How many DI-treatment cycles are expected per pregnancy?
This varies greatly from patient to patient and also depends on the semen preparation technique, the insemination technique, hormone stimulation, timing etc. The average number of cycles is around five to six per pregnancy. Our clients report an average pregnancy rate (PR) of about 15 - 40% per cycle.
Are the sperm donors anonymous?
Yes, according to Greek legislation, doctors are only allowed to treat with semen from anonymous donors. The identity of anonymous donors is registered. Recipient and children's ID or pregnancy information is never passed on to our donors. Any recipient identity registered will be kept strictly confidential.
Should the child have the right to know the identity of the sperm donor?
Many surveys show that the recipients (especially the social fathers) do not want the child to have the opportunity of finding the biological father. Recipients prefer anonymous donors. These surveys also show that few of the DI-children (0-14%) are actually told about their DI-origin, and this is mainly important to lesbian couples and singles where there is no obvious father.
We do not know much about how DI-children feel and think. There is very little literature about this issue. One is from "The Australian Donor Conception Support Group," which has published the book "Let the offspring speak." It is interesting to read the testimonies from adult DI-children, who are usually of the opinion that anonymous DI should be forbidden.
Many people describe traumatic lives with communication difficulties and problems with interpersonal relations with their (social) father. Later in life, when they are told about their DI-origin, most of them are suddenly able to see why they have had such a traumatic life, and they now have an explanation for their problems, which are due to the "false" father, etc. However, there is nothing special about this problem that might just as well be characteristic of other individuals.
Other people can also have a traumatic life with communication difficulties and problems with interpersonal relations with their father. The only difference is that other people do not have this "explanation" for their problems. Moreover, these DI-children, who plead injustice to their person, would not have existed at all had it not been for the anonymous donor. Their demand is thus self-contradictory.

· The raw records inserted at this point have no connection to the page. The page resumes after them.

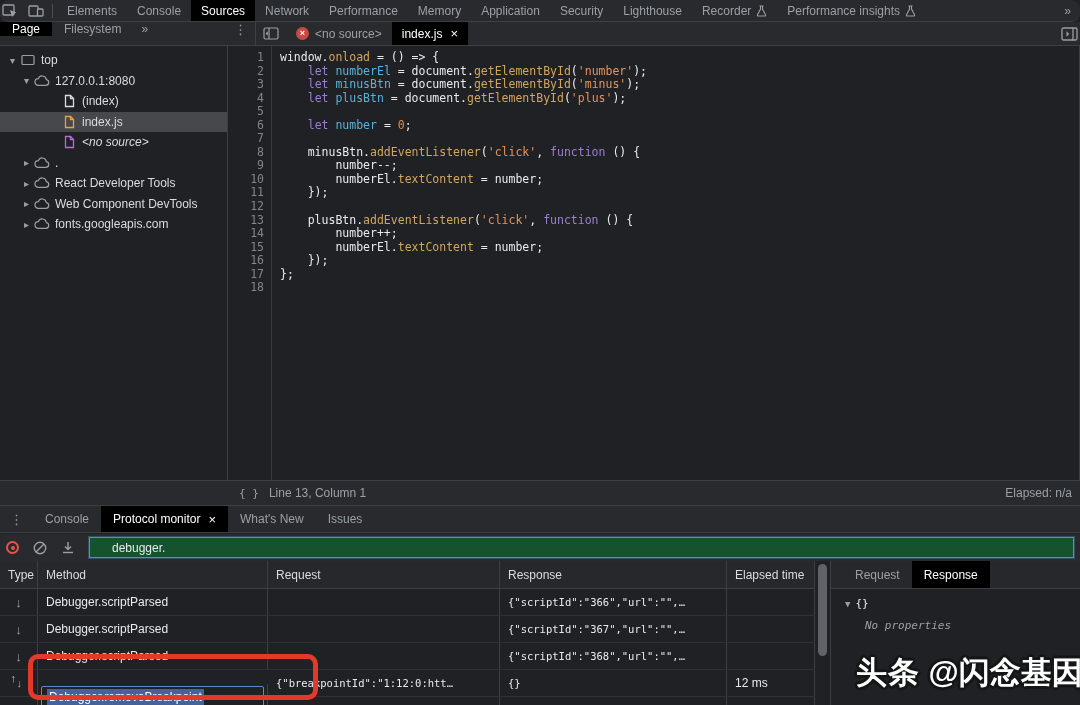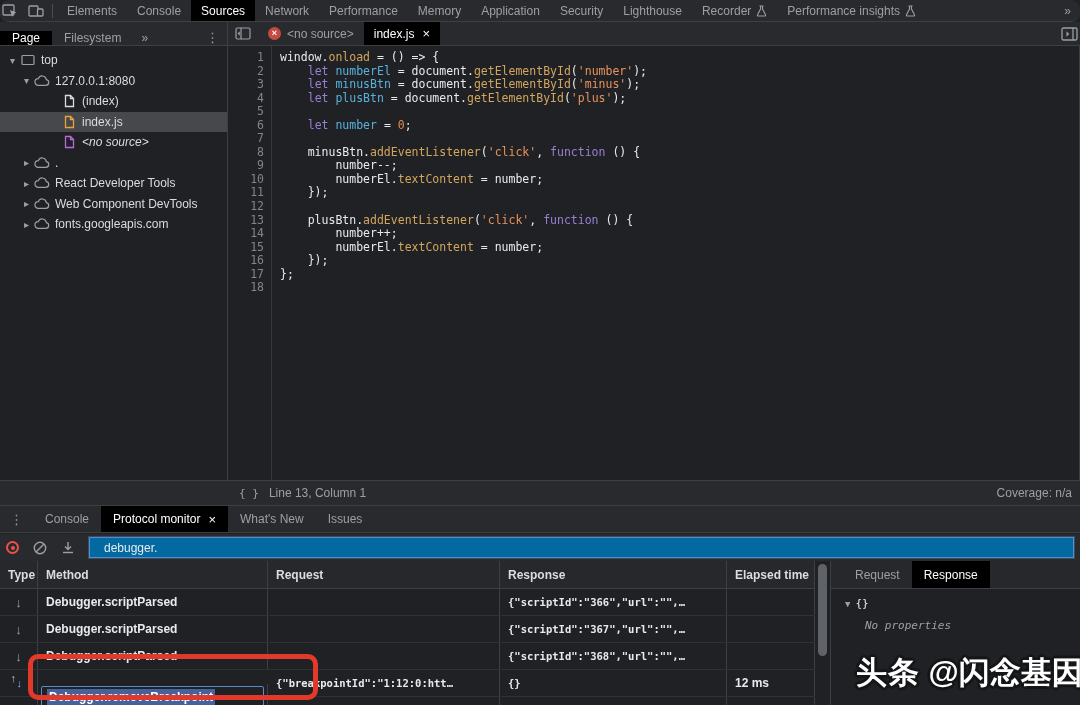"Page" .nav-tabs { align-items: flex-end -> flex-start; width: 228px -> 256px }
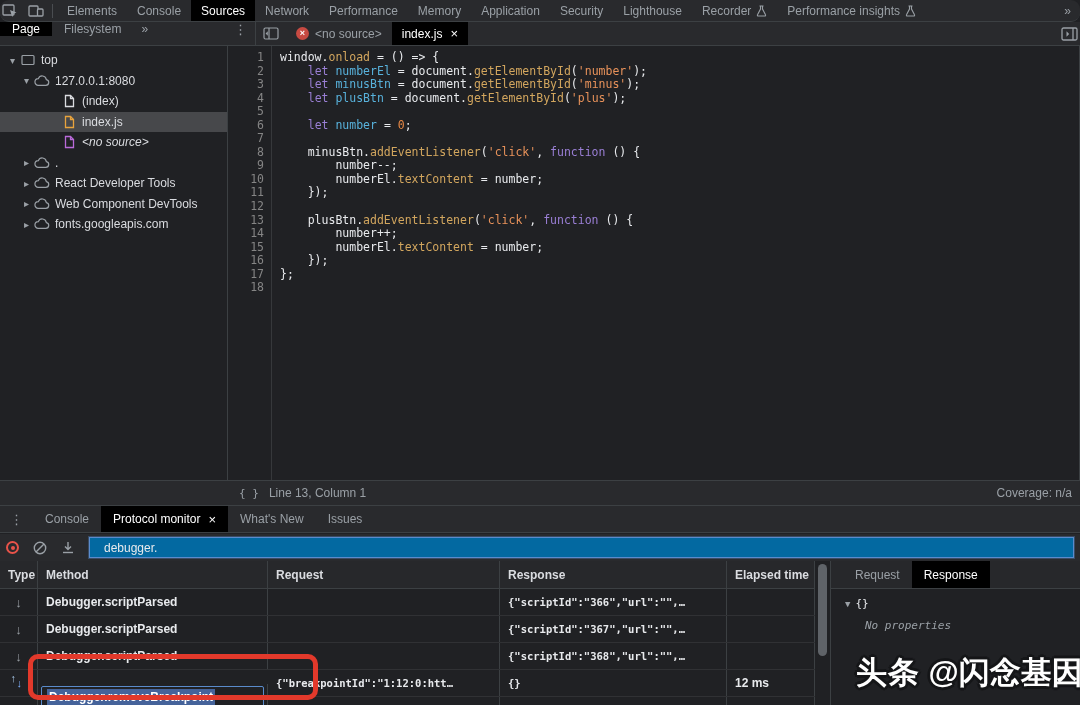"Coverage: n/a" span.coverage { text: Coverage -> Elapsed }
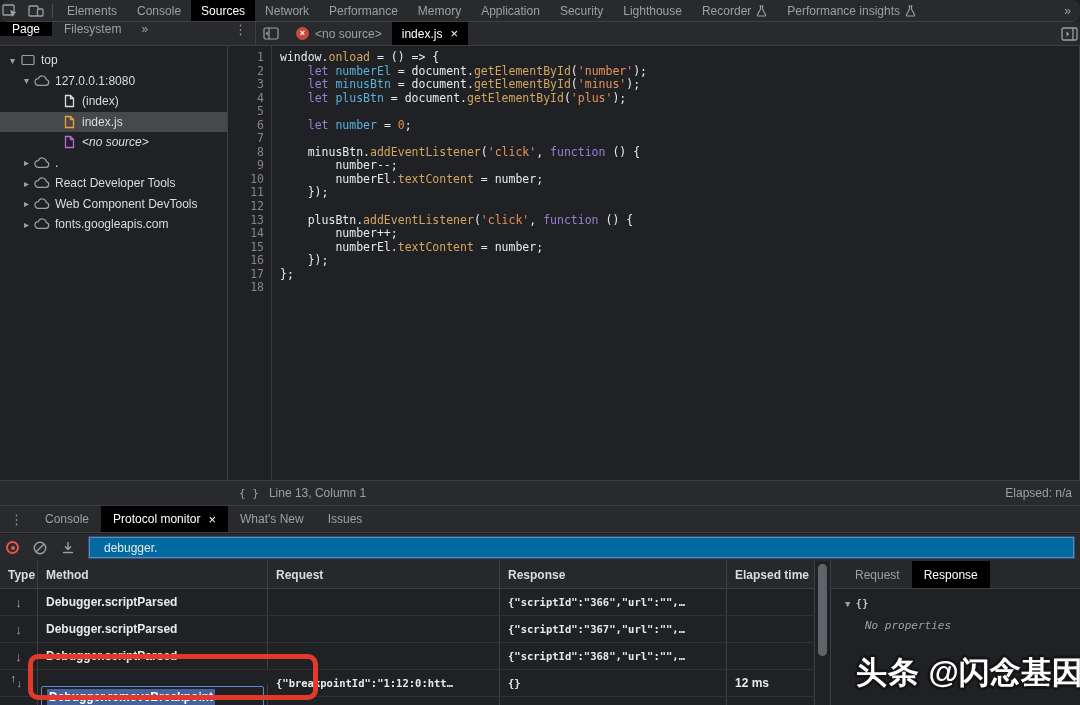"debugger." .filter-input { background: #0369a1 -> #14532d; padding: 0 14px -> 0 22px }
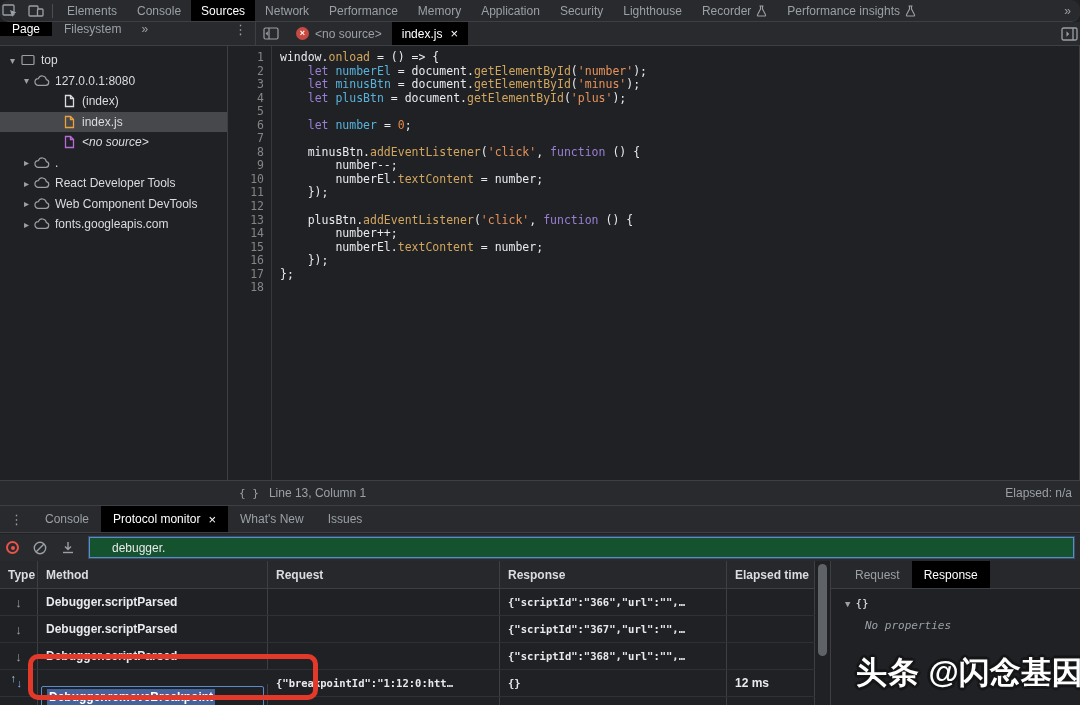"Type" .proto-grid { font-weight: bold -> none }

The alternative is not to exist.
Anyone can have problems concerning not being born under optimum circumstances and with ideal parents. Nothing can be done about this. Many of the DI-offspring also express their problems with their life-lie (truth has been kept from them). At the other end of the scale with DI-offspring who have not experienced trauma or problems with their origins or (social) father, nor - indeed - with anonymity, only are a few cases known. Some of them do not even express curiosity about the donor. But the voice of the discontented few carries much more weight as it is regarded as being representative of all DI children. Who represents the great, happy (uninformed), silent majority?
Raising your Pregnancy Chance above the average
Normally, it is recommended that at least 5 straws are reserved. These numbers correspond to the average consumption of straws per pregnancy. If you wish to have a higher pregnancy chance than the average, you should reserve more straws. But if you were treated by IVF or if you became pregnant very easily the first time, you may reserve fewer straws and vice versa.
If you cannot afford to reserve the recommended number of straws, some straws are better than none. Even though it is very difficult to do so, you should also consider whether you want more than one more child in the future. If you want five children, the above-recommended number of straws is certainly not enough. You can always contact us for guidance and discussion concerning this question.
Should the actual donor be sold out, you can be registered on a waiting list. Then you will be contacted if there is later sperm free of quarantine or if other with a reservation expires. For the moment, hundreds of people are registered on the waiting list, which is a clear signal that it is a good idea to make a reservation in due time.